We present a novel algorithm to generate virtual acoustic effects in captured 3D models of real-world scenes for multimodal augmented reality. We leverage recent advances in 3D scene reconstruction in order to automatically compute acoustic material properties. Our technique consists of a two-step procedure that first applies a convolutional neural network (CNN) to estimate the acoustic material properties, including frequency-dependent absorption coefficients, that are used for interactive sound propagation.

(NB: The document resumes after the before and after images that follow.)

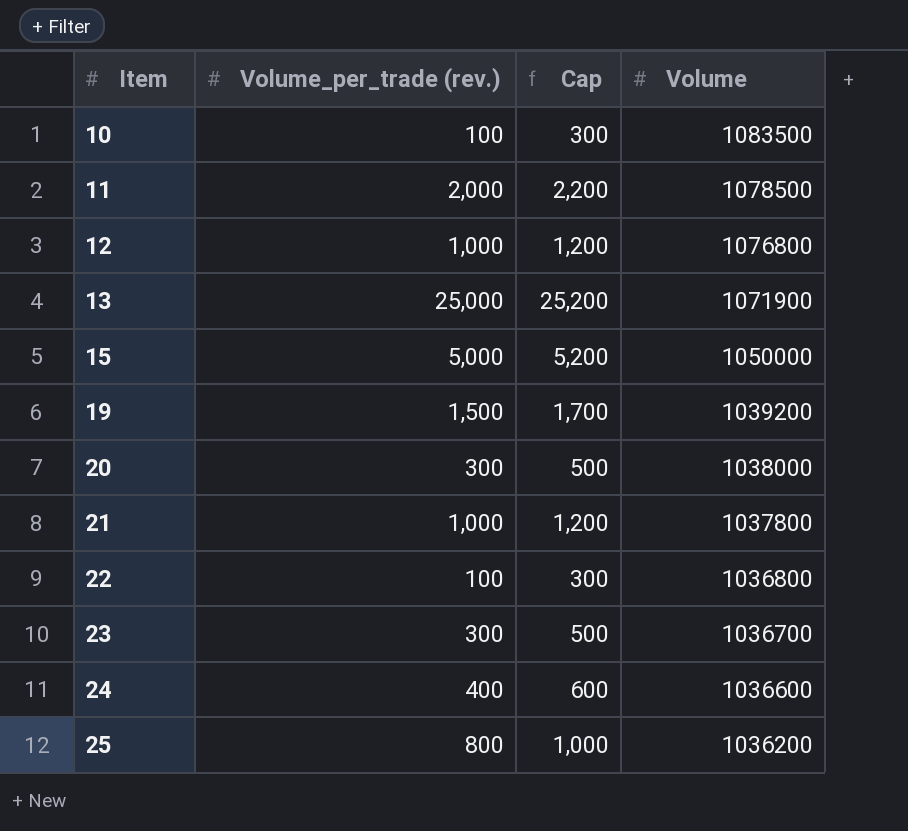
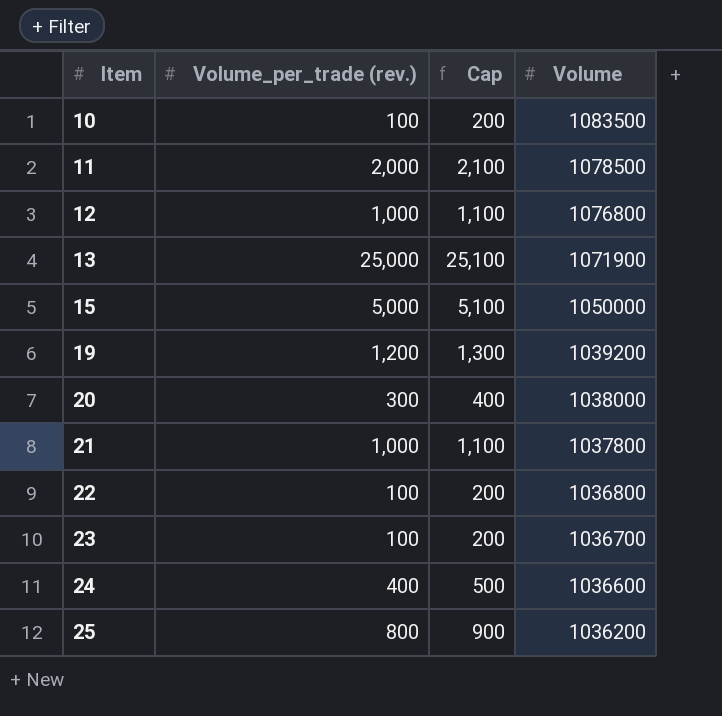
column Cap | formula: [Volume_per_trade (rev.)] + 200 -> [Volume_per_trade (rev.)] + 100
19 | Volume_per_trade (rev.): 1,500 -> 1,200
23 | Volume_per_trade (rev.): 300 -> 100

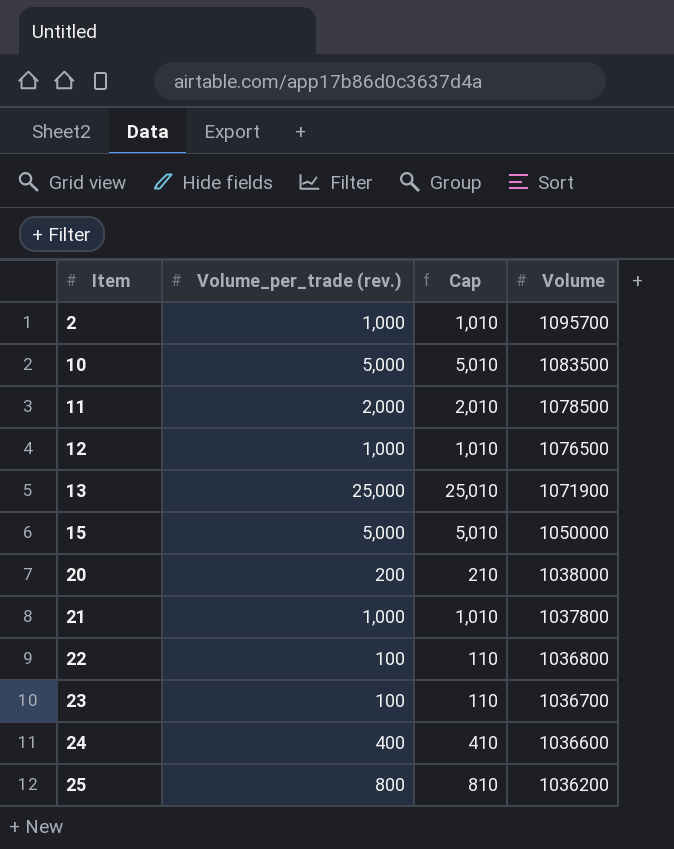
column Cap | formula: [Volume_per_trade (rev.)] + 100 -> [Volume_per_trade (rev.)] + 10
row 19: 1,200 | 1,300 | 1039200 -> none
row 2: none -> 1,000 | 1,010 | 1095700
10 | Volume_per_trade (rev.): 100 -> 5,000
12 | Volume: 1076800 -> 1076500
20 | Volume_per_trade (rev.): 300 -> 200

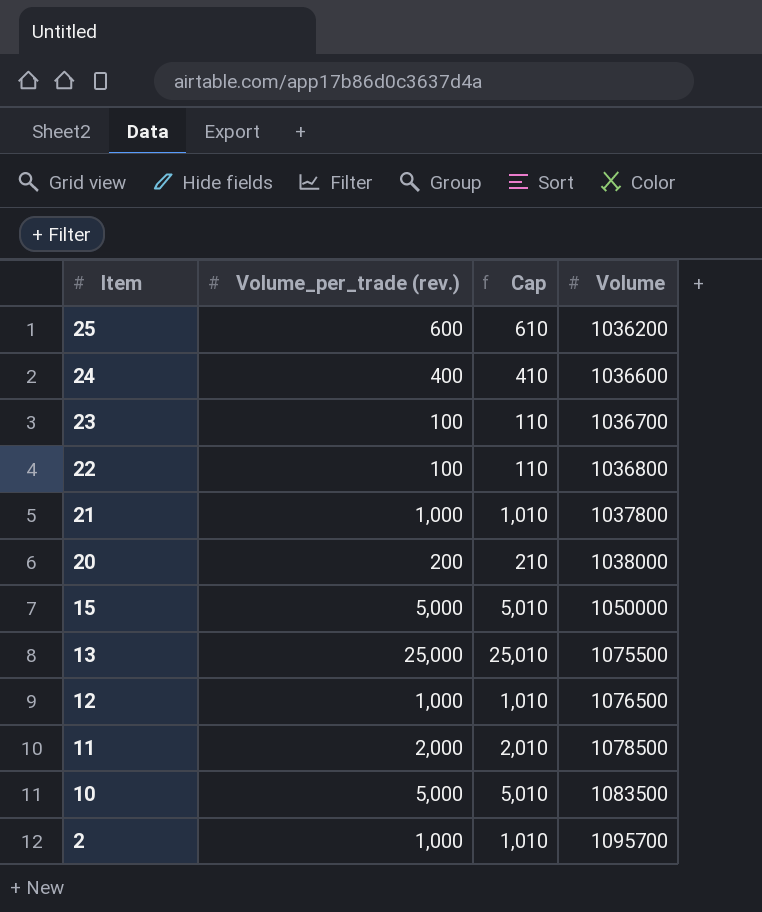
row order: Item ascending -> Item descending
25 | Volume_per_trade (rev.): 800 -> 600
25 | Cap: 810 -> 610
13 | Volume: 1071900 -> 1075500

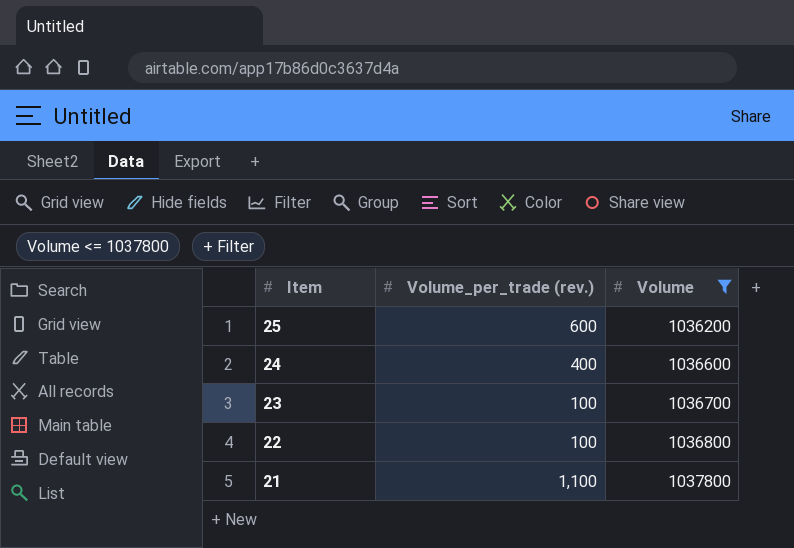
filter: none -> Volume <= 1037800
column Cap | formula: [Volume_per_trade (rev.)] + 10 -> none
21 | Volume_per_trade (rev.): 1,000 -> 1,100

In the second step, an iterative optimization algorithm is used to adjust the materials determined by the CNN until a virtual acoustic simulation converges to measured acoustic impulse responses. We have applied our algorithm to many reconstructed real-world indoor scenes and evaluated its fidelity for augmented reality applications.
我们提出了一种新的算法,用于为多模式增强现实生成捕获的真实场景 3D 模型中的虚拟声学效果。我们利用 3D 场景重建的最新进展,自动计算声学材料属性。我们的技术由两步组成,首先应用卷积神经网络(CNN)来估计用于交互式声音传播的声学材料属性,包括频率相关的吸收系数。在第二步中,使用迭代优化算法来调整 CNN 确定的材料,直到虚拟声学模拟收敛到测量的声学脉冲响应。我们已经将我们的算法应用于许多重建的真实室内场景,并评估了其用于增强现实应用的逼真度。